4. De voorzitter en de secretaris ondertekenen het advies.

Artikel 18 Uitbrengen advies

1. De commissie brengt het advies uit aan het bestuursorgaan, zodanig dat dit orgaan tijdig een besluit op het bezwaarschrift kan nemen. Het verslag als bedoeld in artikel 14 en eventueel door de commissie ontvangen nadere informatie maken daarvan deel uit.

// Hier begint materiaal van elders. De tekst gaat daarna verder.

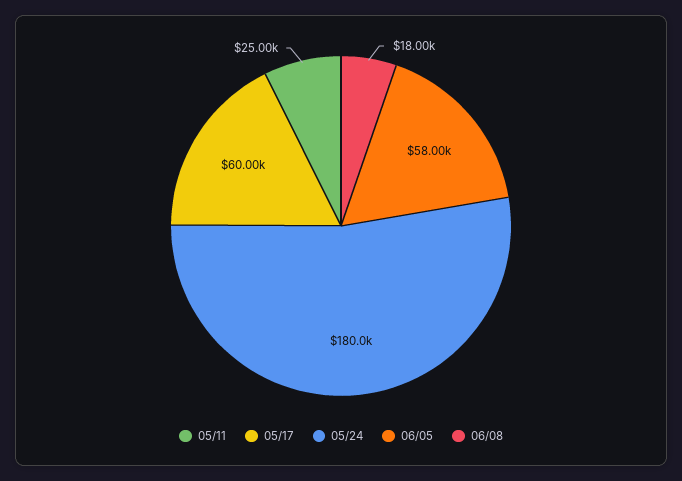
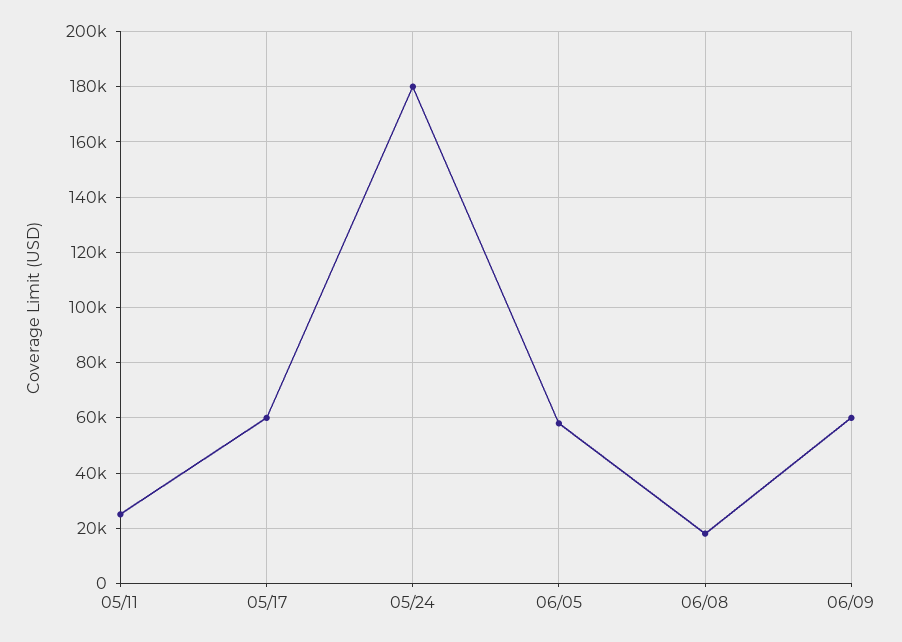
06/09: none -> 60000

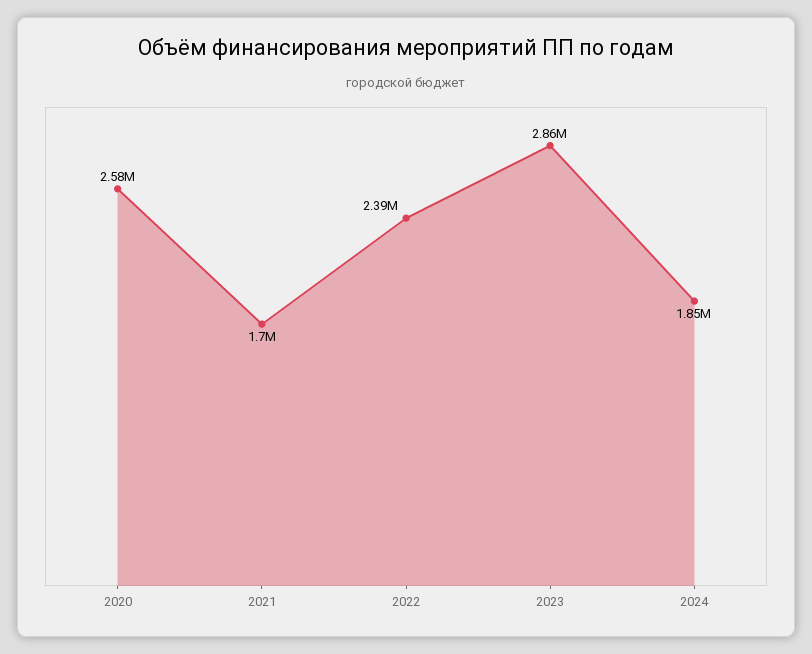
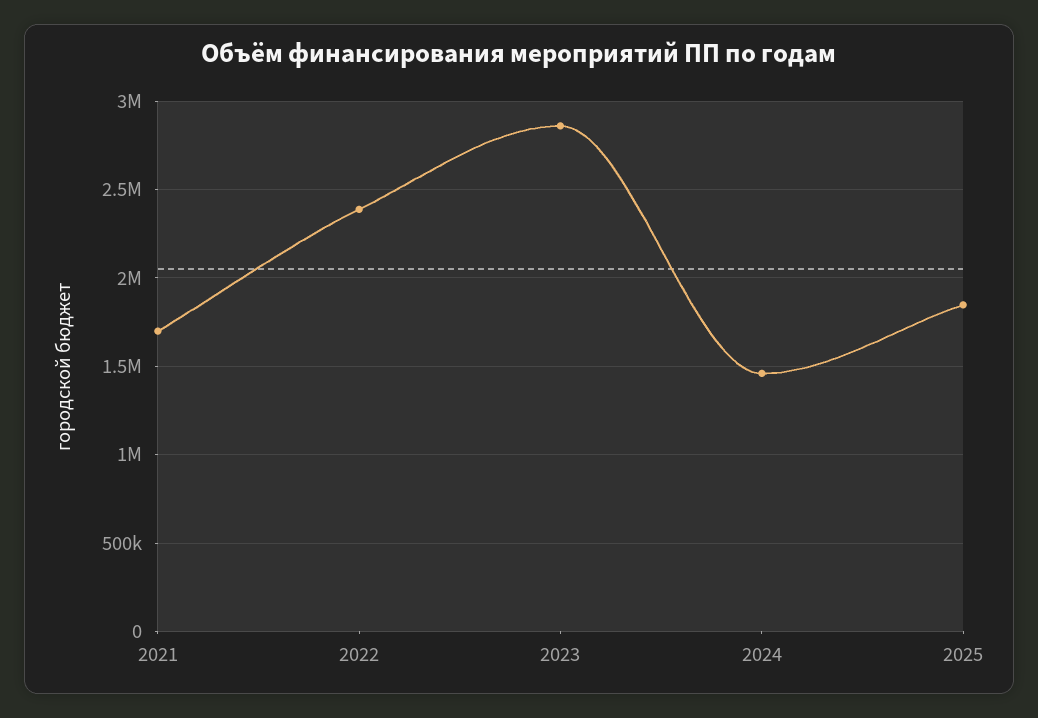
2020: 2580000 -> none
2024: 1850000 -> 1450000
2025: none -> 1850000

2. Als naar het oordeel van de voorzitter de termijn van tien weken, als bedoeld in artikel 7:10 van de wet ontoereikend is voor achtereenvolgens het uitbrengen van een advies en het nemen van een beslissing, verzoekt hij het bestuursorgaan tijdig de beslissing te verdagen.

3. Van een besluit tot verdaging ontvangen de commissie en de belanghebbenden een afschrift.

Hoofdstuk 3: Slotbepalingen

Artikel 19 Overgangsbepaling

Voor een bezwaarschrift dat bij het bestuursorgaan is ontvangen voor de datum waarop deze verordening in werking is getreden, geldt dat dit wordt behandeld overeenkomstig de voor die datum geldende verordening.

Artikel 20 Inwerkingtreding

Deze verordening treedt in werking op 1 januari 2010.

Artikel 21 Citeertitel

Deze verordening kan worden aangehaald als de Verordening behandeling bezwaren Waterschap Peel en Maasvallei 2009.

Het algemeen bestuur neemt dit besluit op basis van de inhoud van het bijbehorende bestuursvoorstel.

Het algemeen bestuur neemt dit besluit op basis van de volgende overwegingen:

1. De geldende verordening stemt niet langer overeen met de bestuurlijke wens om een geheel onafhankelijke en onpartijdige commissie van advies te hebben, die niet ondergeschikt is aan een bestuursorgaan van het waterschap en geen deel uitmaakt van en niet werkzaam is onder verantwoordelijkheid van een bestuursorgaan van het waterschap.

2. De geldende verordening is in 1994 vastgesteld en noodzaakt inmiddels tot inhoudelijke en redactionele aanpassingen.

Aldus besloten in de openbare vergadering van 16 december 2009.